Lifetime on the other hand, has posted pics of 4 different people of color in the last day alone, and their people of color are allowed to snuggle up close to another person and sometimes shockers it’s even a person of another ethnicity or race.
I may have miscounted, but even if I missed a couple of people of color nothing changes the reality of the overwhelming #HallmarkSoWhite. If you want to argue methodology, you’re missing the obvious takeaway.

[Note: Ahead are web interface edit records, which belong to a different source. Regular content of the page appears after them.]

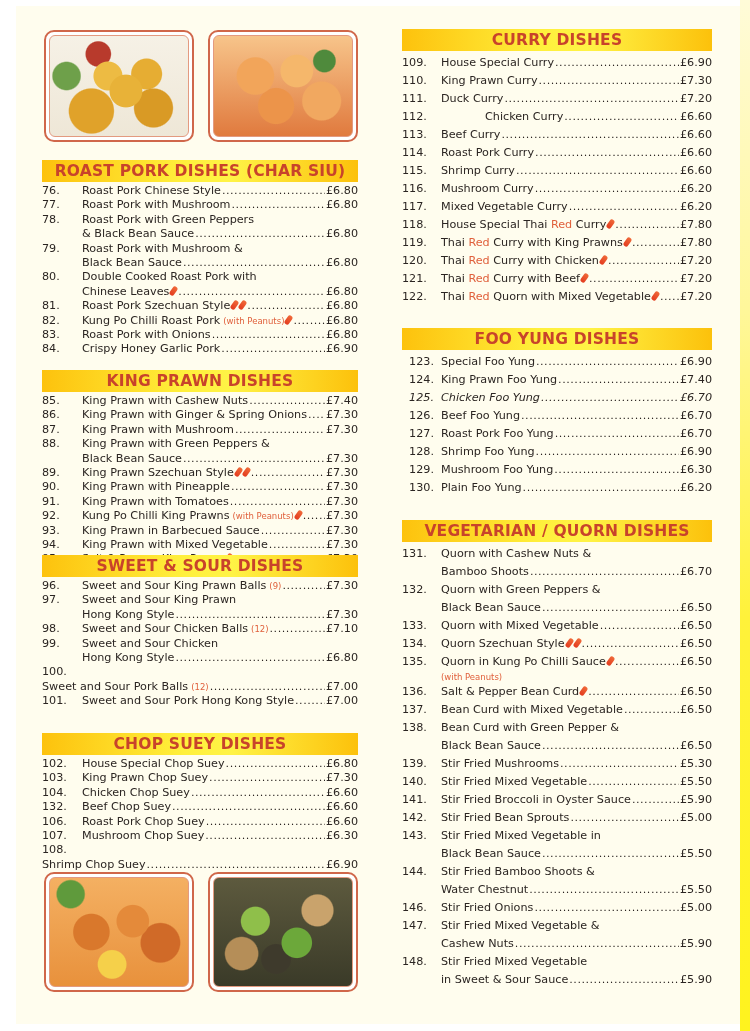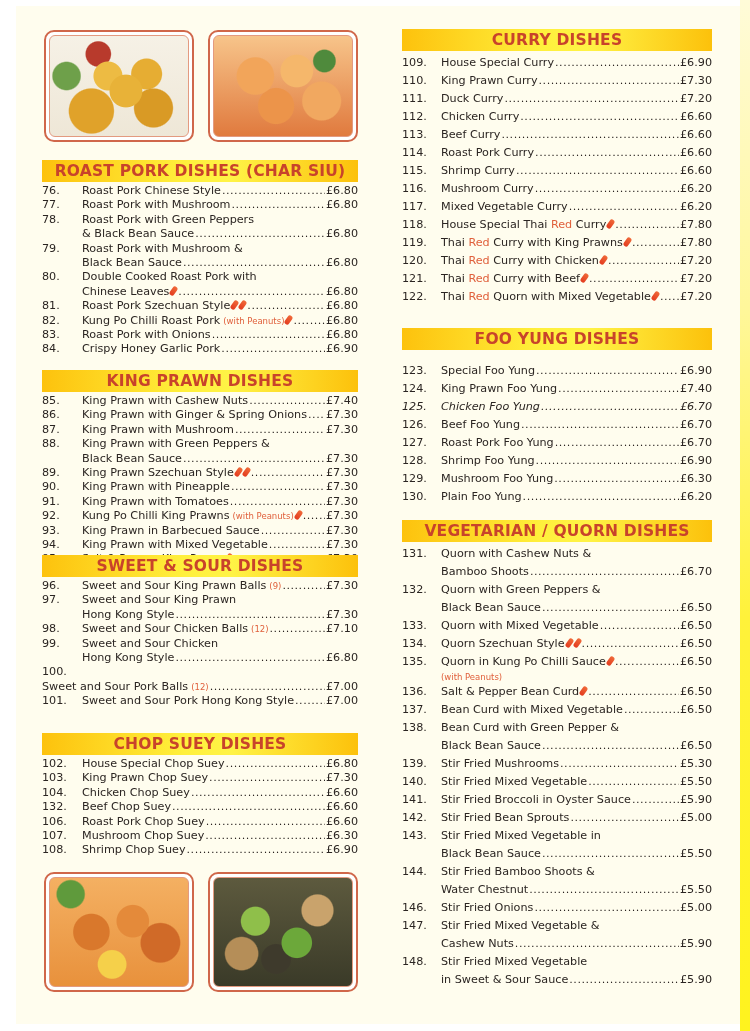--- a/index.html
+++ b/index.html
@@ -463,21 +463,21 @@
         <div class="item" style="line-height: 14.4px;">
           <span class="num">107.</span>
           <div class="body">
             <div class="line">
               <span class="txt"><span>Mushroom Chop Suey</span></span>
               <span class="dots"></span>
               <span class="price">£6.30</span>
             </div>
           </div>
         </div>
-        <div class="item" style="line-height: 14.4px;">
+        <div class="item" style="line-height: 14.4px; flex-direction: column;">
           <span class="num">108.</span>
           <div class="body">
             <div class="line">
               <span class="txt"><span>Shrimp Chop Suey</span></span>
               <span class="dots"></span>
               <span class="price">£6.90</span>
             </div>
           </div>
         </div>
       </div>
@@ -511,21 +511,21 @@
         <div class="item" style="line-height: 18px;">
           <span class="num">111.</span>
           <div class="body">
             <div class="line">
               <span class="txt"><span>Duck Curry</span></span>
               <span class="dots"></span>
               <span class="price">£7.20</span>
             </div>
           </div>
         </div>
-        <div class="item" style="line-height: 18px;">
+        <div class="item" style="line-height: 18px; gap: 44px;">
           <span class="num">112.</span>
           <div class="body">
             <div class="line">
               <span class="txt"><span>Chicken Curry</span></span>
               <span class="dots"></span>
               <span class="price">£6.60</span>
             </div>
           </div>
         </div>
         <div class="item" style="line-height: 18px; justify-content: flex-end;">
@@ -625,21 +625,21 @@
               <span class="txt"><span>Thai </span><span class="red">Red</span><span> Quorn with Mixed Vegetable</span><span class="chili"></span></span>
               <span class="dots"></span>
               <span class="price">£7.20</span>
             </div>
           </div>
         </div>
       </div>
   </div>
   <div class="section" style="top:328px;">
     <div class="section-header">FOO YUNG DISHES</div>
-    <div class="items" style="margin-top:12px;">
+    <div class="items" style="margin-top:3px;text-align:center;">
         <div class="item" style="line-height: 18px;">
           <span class="num">123.</span>
           <div class="body">
             <div class="line">
               <span class="txt"><span>Special Foo Yung</span></span>
               <span class="dots"></span>
               <span class="price">£6.90</span>
             </div>
           </div>
         </div>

I’m ashamed to admit that I had no idea that Hallmark’s entire programming of holiday movies is nearly 100% white. Is it 2020? What’s the excuse for all-white programming? Avoiding controversy? Meanwhile giving lip service to “inclusion”?
This is not okay.
So no, they can’t get my eyeballs back by LGBTQ inclusion alone. I will watch again when their offerings look like the real world. My distaste for their clear and persistent intent to feature only white performers and presenting Christmas as White Peeples’ Holiday will extend to their stores and other products as well.
When I saw the early outrage “oh no the gays!” posts with repetitive language of “Hallmark was the only place left that was safe from the liberal agenda” I heard the homophobia.
But I also should have heard the racism.
Shame on me.
As Widely Posted, Alternatives to Hallmark for this Season of Love
The Mary Sue wrote up a good list of alternatives to Hallmark for specifically queer holiday content. Go check it out!
Of course there’s Netflix offerings and The Lifetime Channel where the holiday spirit is for everyone – though there is still plenty of work to do.